_RECORDS_
--*--
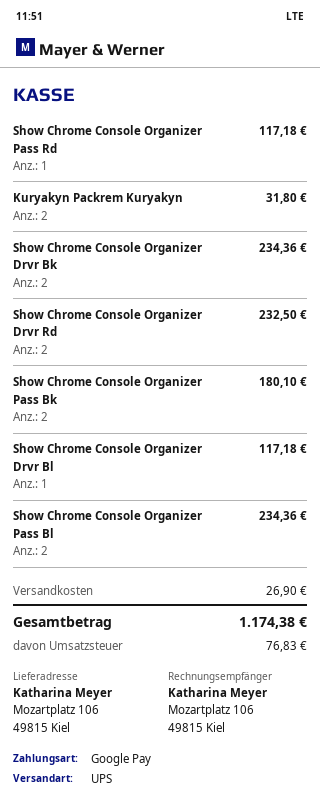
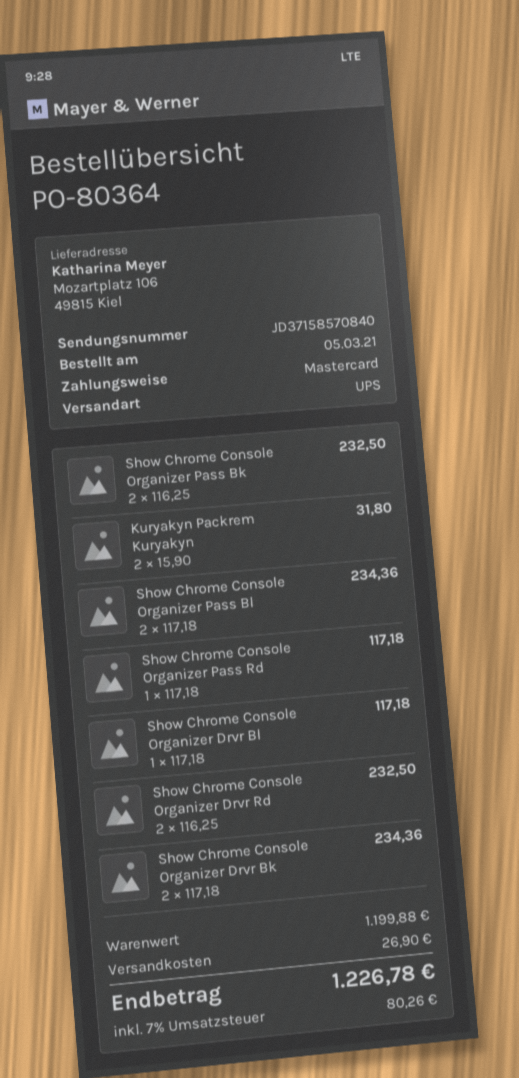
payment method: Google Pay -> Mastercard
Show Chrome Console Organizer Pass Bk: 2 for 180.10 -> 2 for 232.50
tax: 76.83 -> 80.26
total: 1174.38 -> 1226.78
--*--
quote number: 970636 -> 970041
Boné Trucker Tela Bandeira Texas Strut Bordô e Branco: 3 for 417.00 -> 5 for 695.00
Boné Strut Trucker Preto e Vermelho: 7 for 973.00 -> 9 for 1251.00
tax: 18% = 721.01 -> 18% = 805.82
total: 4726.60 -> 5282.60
--*--
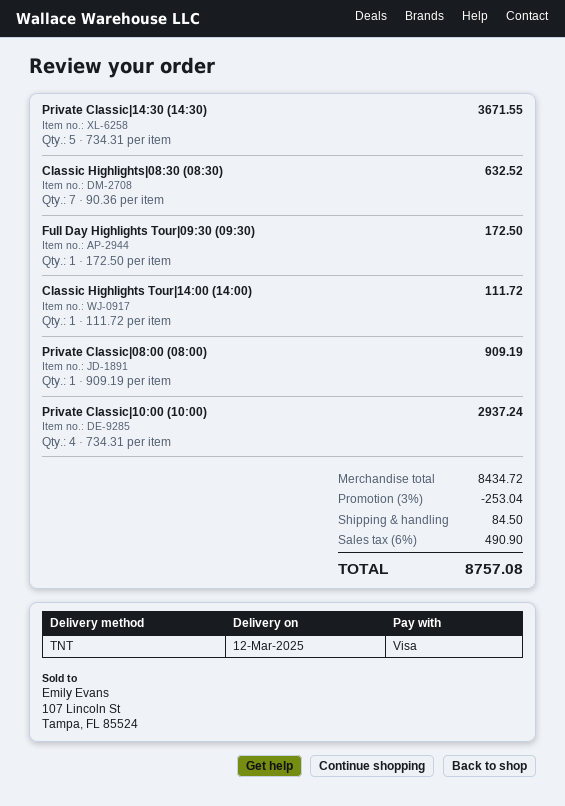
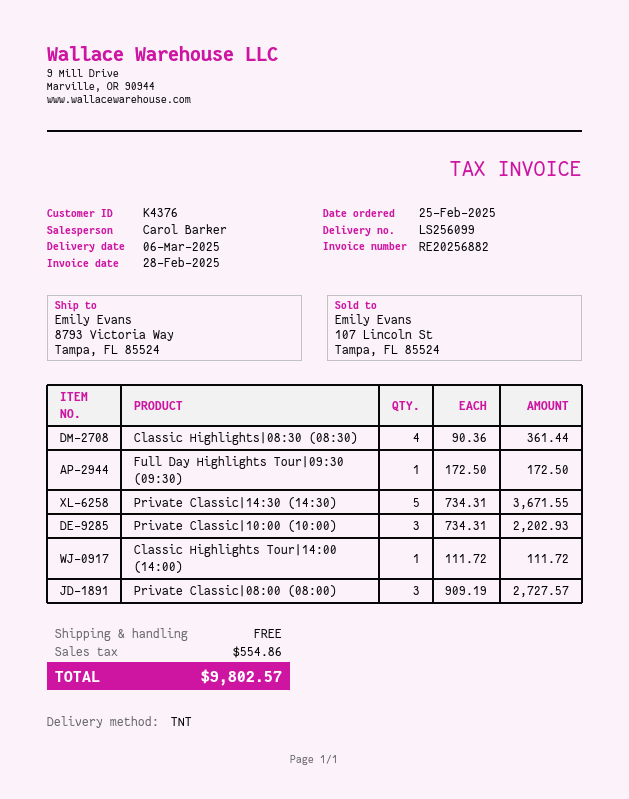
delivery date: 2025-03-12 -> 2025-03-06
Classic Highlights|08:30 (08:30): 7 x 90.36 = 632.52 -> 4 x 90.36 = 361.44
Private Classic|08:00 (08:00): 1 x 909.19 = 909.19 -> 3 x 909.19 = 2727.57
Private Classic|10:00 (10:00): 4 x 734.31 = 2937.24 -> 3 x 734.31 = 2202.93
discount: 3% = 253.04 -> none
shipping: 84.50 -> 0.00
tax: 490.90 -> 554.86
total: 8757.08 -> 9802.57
--*--
_REQUIRED WORK_
Of the lines above, show those in which "Strut" appears.

_RESULT OF THE EXERCISE_
Boné Trucker Tela Bandeira Texas Strut Bordô e Branco: 3 for 417.00 -> 5 for 695.00
Boné Strut Trucker Preto e Vermelho: 7 for 973.00 -> 9 for 1251.00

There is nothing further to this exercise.